Dengeli ve sağlıklı beslenebilmemiz için gerekli besin gruplarından birini teşkil eden proteinler, özellikle genç nesillerin gelişmesinde vazgeçilmez bir şarttır.
Halkımızın büyük çoğunluğu bu ihtiyaçlarını, başta tavuk olmak üzere kümes hayvanlarından ve yumurtalarından karşılamaktadır. Protein ihtiyacının bol ve ucuz şekilde karşılanabilmesi, endüstrileşen bu sektörün, biyogenetik teknolojinin destekleri ve akıl almaz ölçekte büyütülen faaliyetleriyle, sorup sorgulamaya da gerek kalmadan çözüme kavuşturulmuştur.

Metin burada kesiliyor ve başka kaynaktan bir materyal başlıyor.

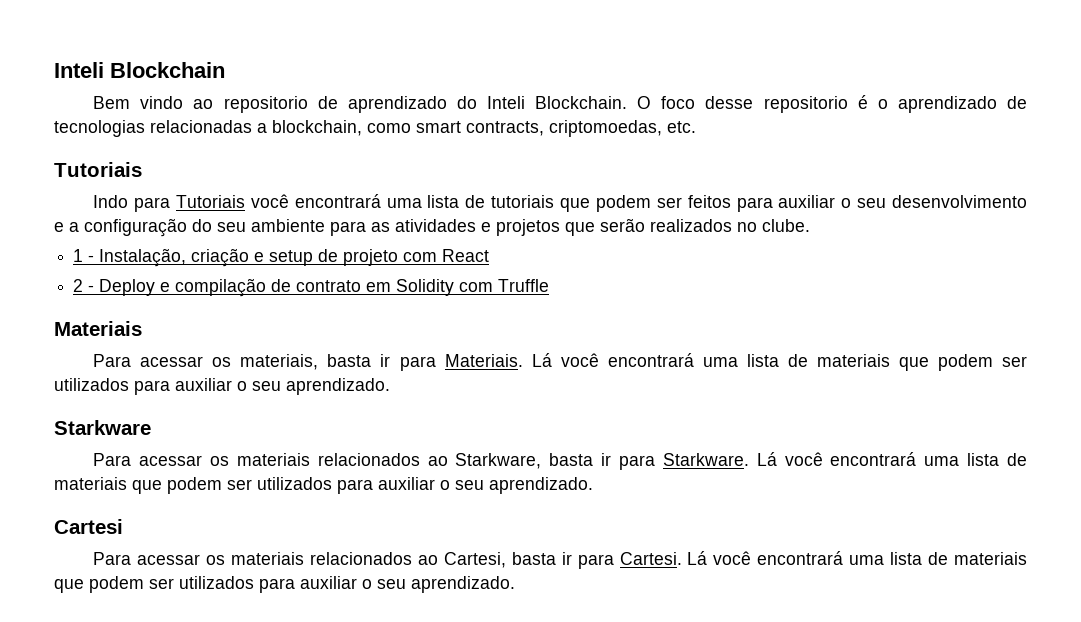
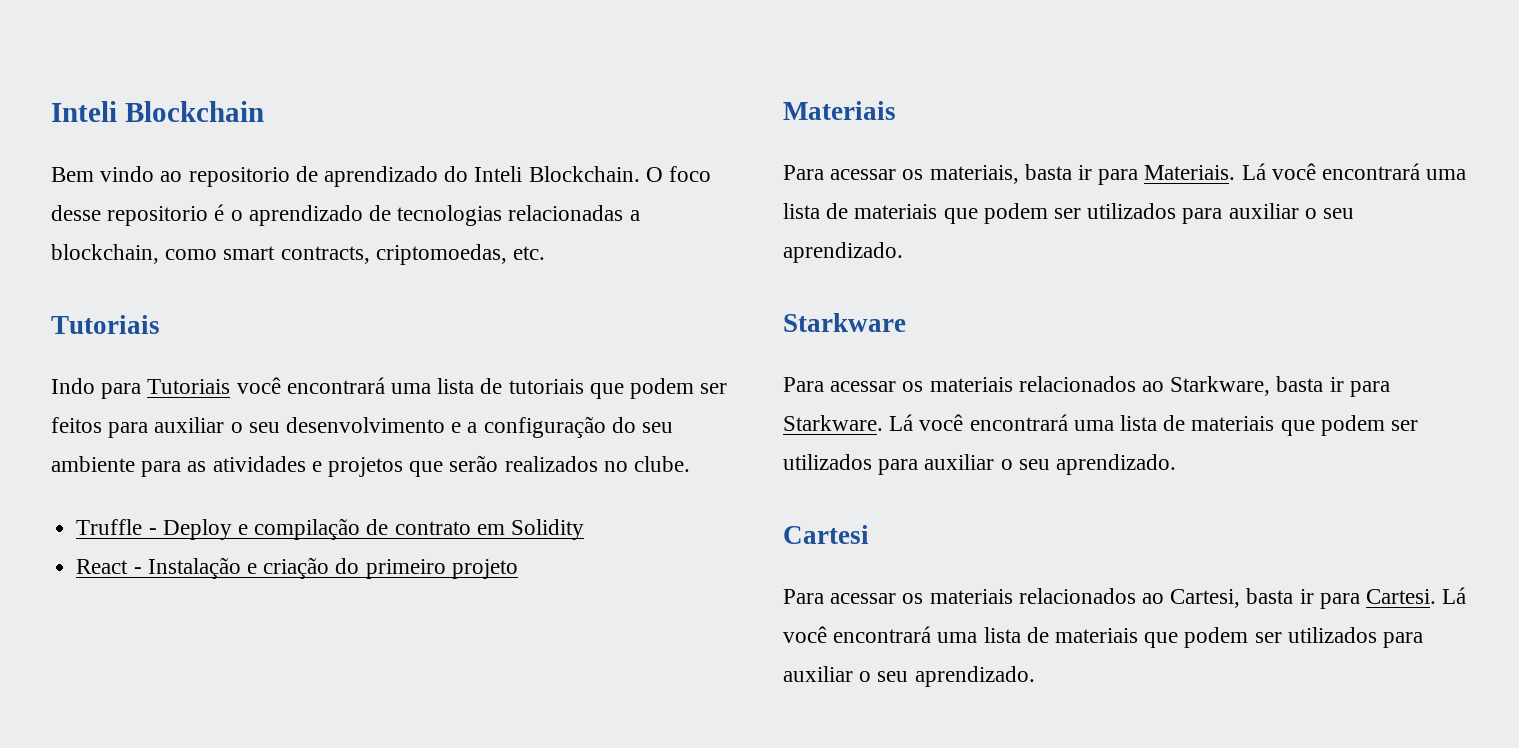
[73,248,490,267] [73,279,84,292] 1 - Instalação, criação e setup de projeto com React // 2 -> [76,519,143,535] Truffle
[459,279,550,292] com Truffle -> [76,557,518,579] // React - Instalação e criação do primeiro projeto

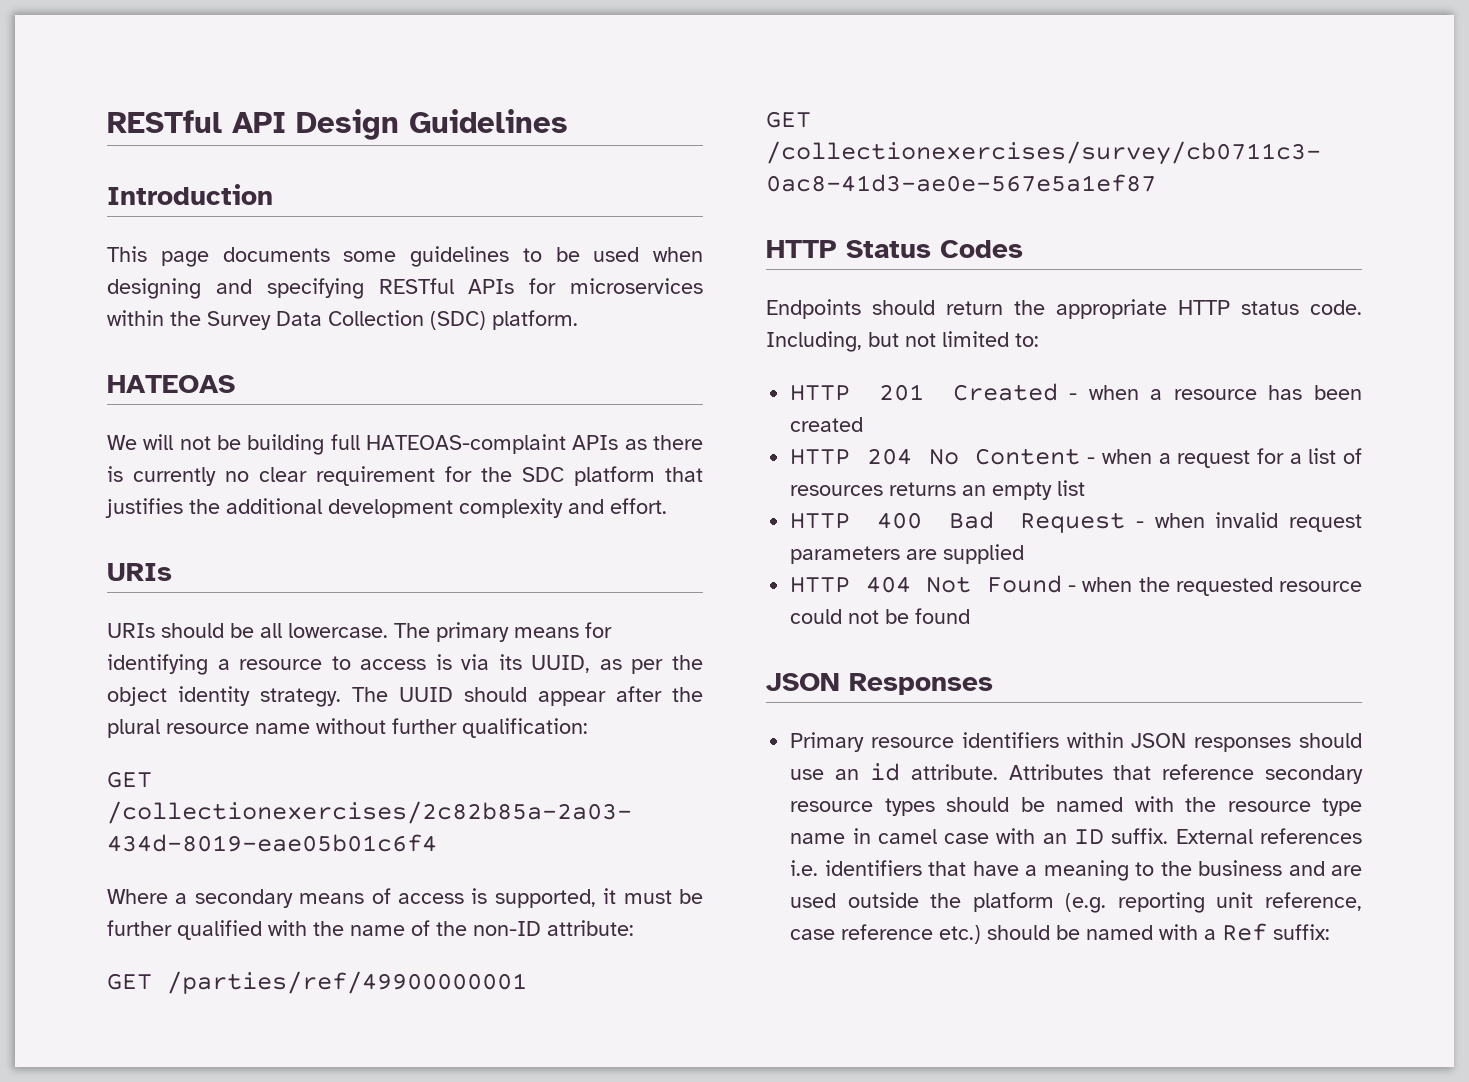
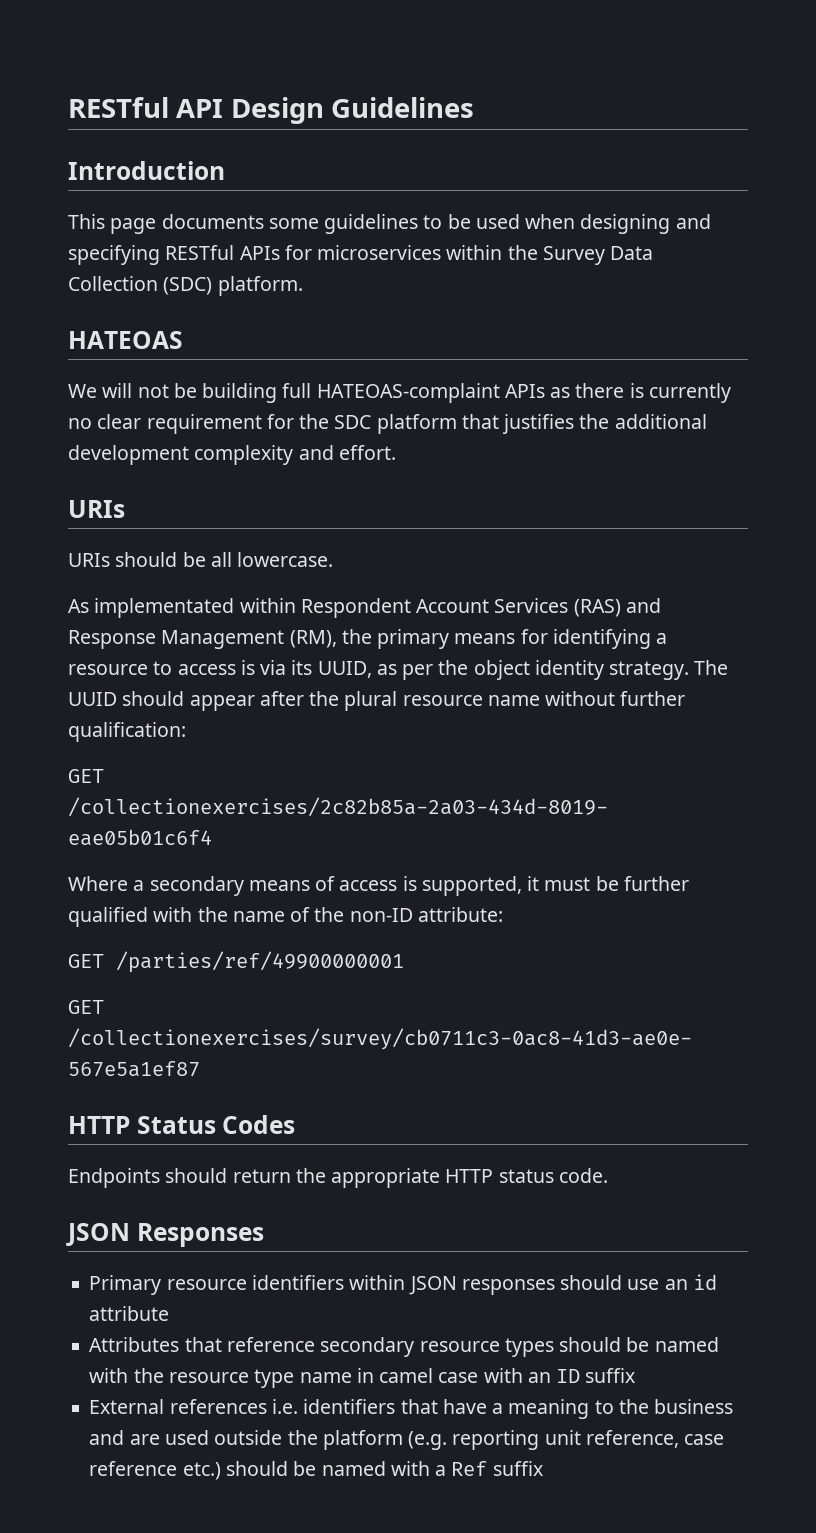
[394,623,430,638] The -> [68,598,661,618] [68,629,372,649] // As implementated within Respondent Account Services (RAS) and Response Management (RM), the
[766,331,1039,352] [790,383,1362,401] [790,417,864,432] [790,448,1362,468] [790,480,1086,500] [790,511,1362,533] [790,544,1025,564] [790,575,1362,596] [790,608,971,624] Including, but not limited to: // HTTP 201 Created - when a resource has been created // HTTP 204 No Content - when a request for a list of resources returns an empty list // HTTP 400 Bad Request - when invalid request parameters are supplied // HTTP 404 Not Found - when the requested resource could not be found -> (608, 1175) none
[910,764,998,780] attribute. -> [89,1306,170,1321] attribute //
[1111,828,1169,844] suffix. -> [585,1368,636,1383] suffix //
[1273,924,1331,940] suffix: -> [492,1461,543,1476] suffix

İnsanların bu gıda kaynaklarını tercih ettiklerinde, bilmeleri gerekenleri öğrenmeleri, sağlıklı ve kaliteli bir hayat standardında yaşamalarını sağlayarak, beklemedikleri hastalıkların ortaya çıkmasıyla sarsılmayacaklardır. Onun için vücut makinemize koyacağımız gıda yakıtını iyice tanıyıp, en güzel ve uygun olanını tercih etmeliyiz. Ekonomik, çabuk pişen ürünleri sofralarımıza koymadan, bir defa daha düşünmeliyiz. Piliçlerin (tavuk olmalarına şans tanınmadan) çok büyük fabrikalar haline getirilen çiftliklerde, ancak vücutlarının sığabildiği daracık alanlarda, binlercesi bir arada üretilip büyütülmektedir. Genetik yapılarına müdahale edilen, bir adı da HİBRİT olan fabrikasyon piliçlerin, hem besin değerleriyle hiçbir fayda sağlamayan hem de hastalık bulaştırma riskleri bulunmaktadır.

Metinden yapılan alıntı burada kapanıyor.